* _Provided data_:
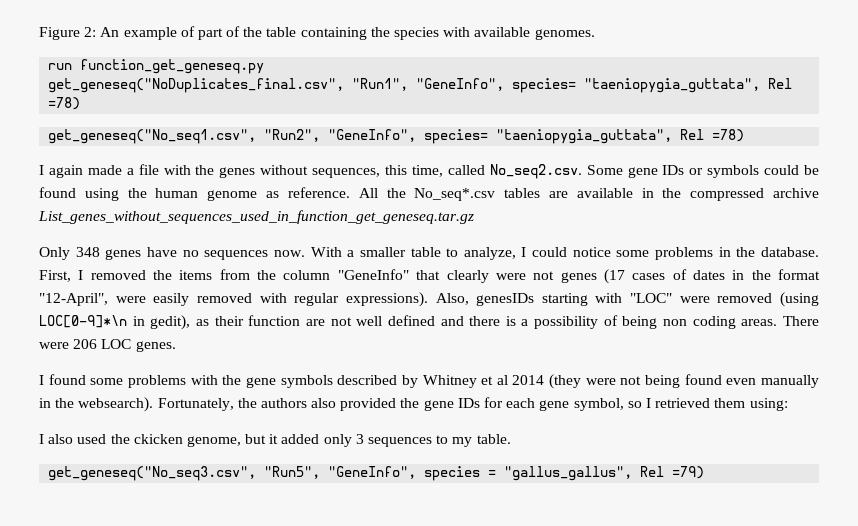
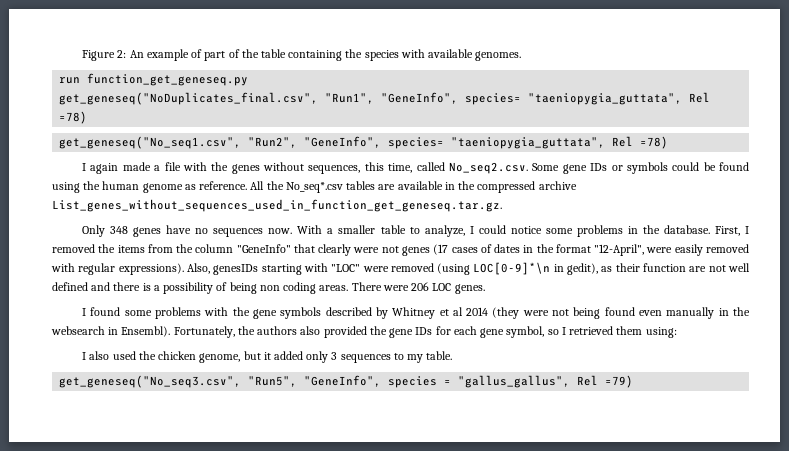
- All the No_seq*.csv tables are available in the compressed archive List_genes_without_sequences_used_in_function_get_geneseq.tar.gz
+ All the No_seq*.csv tables are available in the compressed archive List_genes_without_sequences_used_in_function_get_geneseq.tar.gz.
- I found some problems with the gene symbols described by Whitney et al 2014 (they were not being found even manually in the websearch).
+ I found some problems with the gene symbols described by Whitney et al 2014 (they were not being found even manually in the websearch in Ensembl).
- I also used the ckicken genome, but it added only 3 sequences to my table.
+ I also used the chicken genome, but it added only 3 sequences to my table.

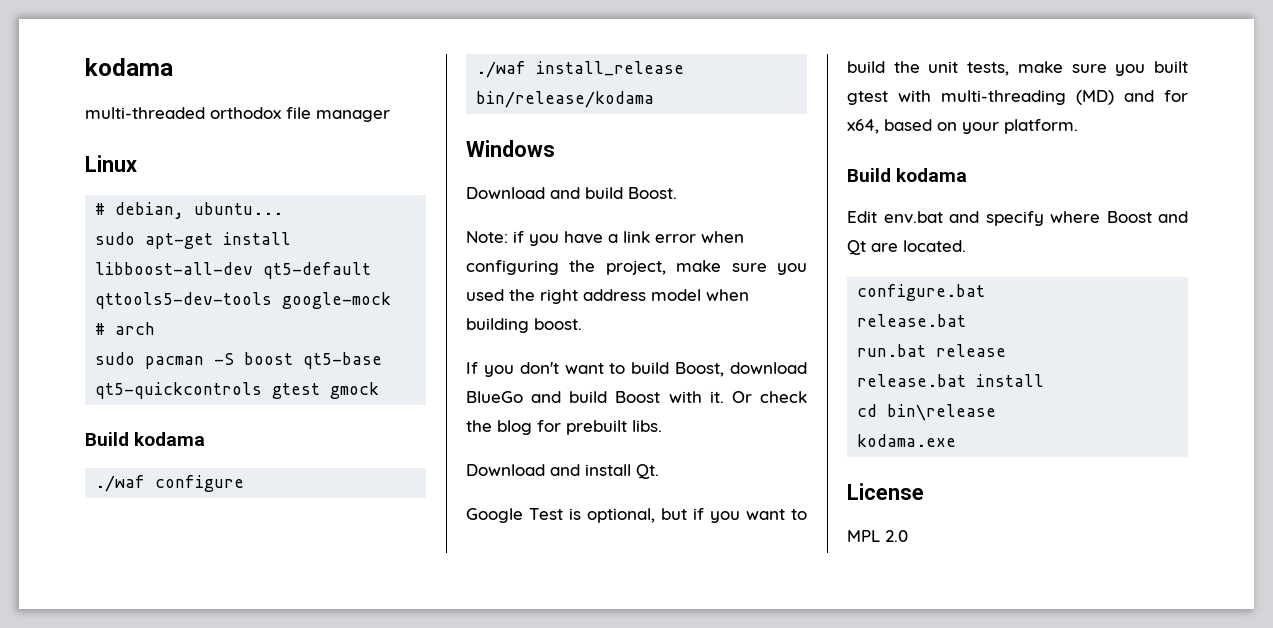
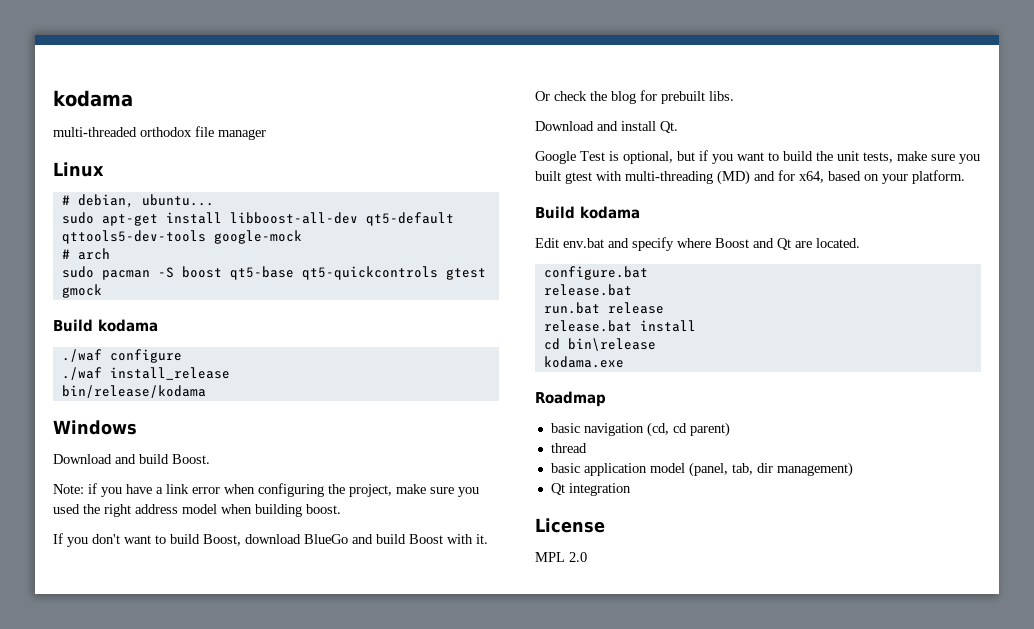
+ Roadmap
+ basic navigation (cd, cd parent)
+ thread
+ basic application model (panel, tab, dir management)
+ Qt integration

* _Task goal_:
Precisely the lines from the one containing "websearch in Ensembl)." to the end of the data above, both included, should be printed; leave the pictures out.

* _Answer below_:
+ I found some problems with the gene symbols described by Whitney et al 2014 (they were not being found even manually in the websearch in Ensembl).
- I also used the ckicken genome, but it added only 3 sequences to my table.
+ I also used the chicken genome, but it added only 3 sequences to my table.

+ Roadmap
+ basic navigation (cd, cd parent)
+ thread
+ basic application model (panel, tab, dir management)
+ Qt integration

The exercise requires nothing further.